Cardinals eager to get back to Busch after Fenway frightfest
Posted: Monday October 25, 2004 2:59AM; Updated: Monday October 25, 2004 3:55PM
Jim Edmonds and Scott Rolen are a combined 1-for-16 in the first two games of the World Series.
Stephen Dunn/Getty Images
BOSTON -- At home, the Red Sox are the 1927 Yankees. The late-season New England weather, the cold, the mist, the wind, seems to suit them. The ball bounces off the Green Monster just right for the Red Sox. Pesky's Pole is a chummy old friend. The clubhouse in old Fenway Park isn't cramped. It's cozy.
The Cardinals are king at their home, too.
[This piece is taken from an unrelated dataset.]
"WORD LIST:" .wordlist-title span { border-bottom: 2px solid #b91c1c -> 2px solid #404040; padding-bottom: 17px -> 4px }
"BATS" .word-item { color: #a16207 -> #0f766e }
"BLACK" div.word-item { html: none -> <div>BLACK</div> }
Nobody in the National League had a better home record than the Cardinals did this year. The symmetry of Busch Stadium in downtown St. Louis fits them perfectly. Their nice, Midwestern crowds are polite and knowledgeable. St. Louis may not be the liveliest place on earth, but to the Cardinals, it's quaint. It's just right.
The Cardinals, as you might figure, can't wait to get back home. Can't get there fast enough. After spending these last couple of nights in the Sox's wacky park -- Games 1 and 2 of the World Series turned out about as bad as they could for the Cardinals -- Busch Stadium will be one welcome sight.
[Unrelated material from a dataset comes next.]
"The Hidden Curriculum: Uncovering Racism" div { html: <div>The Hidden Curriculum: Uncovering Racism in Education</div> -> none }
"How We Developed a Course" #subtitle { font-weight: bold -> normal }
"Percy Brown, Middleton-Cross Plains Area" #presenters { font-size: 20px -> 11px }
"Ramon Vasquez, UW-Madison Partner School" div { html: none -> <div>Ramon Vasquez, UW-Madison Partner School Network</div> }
There, the Cardinals figure they can make their stand. There, the Cardinals have to make a stand.
There, the Cardinals finally can play their ballgame.
"The thing for us is to get out of this four-hour mess," Cardinals reliever Ray King said, "and get back to our ballpark."
American League-style baseball has not been good to the Cardinals. The designated hitters that they were allowed to use in the games at Fenway did not produce a hit. The Cardinals' pitching staff was treated like a Coke can on the Massachusetts Turnpike.
Even the St. Louis offense -- and, believe me, that's some lineup -- sputtered. Jim Edmonds, for heaven's sake, is hitting .125. Put Edmonds, Albert Pujols and Scott Rolen together, and you know how many RBIs they have? One. One lousy RBI.
The Red Sox have given the Cardinals all sorts of chances -- Boston field-butchers have committed eight errors in two games -- and the Cardinals still have lost the two games 11-9 and 6-2.
The worst part about this, from the Cardinals' viewpoint, is that they are a good road team. "We like playing on the road," manager Tony La Russa insisted.
The Cardinals won 52 games on the road this season. Nobody in baseball was better than that. But the postseason road has been a lot different. The Cardinals stole a win in Los Angeles during the Division Series -- the clinching game, as it turned out -- but they couldn't crack the Astros at Minute Maid Park, losing all three games there in the National League Championship Series.
And here at Fenway Park, with its wind and its fans and its teensy little visitors' clubhouse and the clam chowder and the big-city noise, they lost the first two games of the World Series.
So the three games scheduled for Busch Stadium next week -- well, how important are they for the Cardinals? And not just one or two of them, either. The Cardinals need them all.
"We like playing on the road," La Russa said. "We love playing at home. So like versus love."
This World Series is turning out to be all about home field advantage. The Red Sox hit .304 at home. They hit .260 away from it. They have a 4.09 ERA at home and a 4.30 ERA outside of Fenway.
They won their one game here during the Division Series against the Angels, and won two of the three against the Yankees in the American League Championship Series, so now they are 5-1 this postseason at Fenway. That's pretty good. That's an advantage.
St. Louis is 6-0 in Busch Stadium this postseason against the Dodgers and Astros. They hit .284 there this season, and .272 away from Busch Stadium. They had a 3.54 ERA at home, a 3.96 ERA away from it this season.
That's pretty darn good, too.
Starting Tuesday at Busch, the Cardinals get to play in their ballpark, with their fans, playing NL ball without that blasted designated hitter rule. They'll be in their lockers in their clubhouse with their cars in their usual parking spots, and they'll be eating home cooking and sleeping with whomever it is that they usually sleep with at home.
They'll be more aggressive. They'll be more confident. They'll play better baseball. Things will change in St. Louis, they vow.
"We'll see how patient they are in St. Louis," St. Louis pitching coach Dave Duncan said of the Red Sox hitters. "If they're the same, I'll be impressed."
The Cardinals are going home for their last homestand of the year.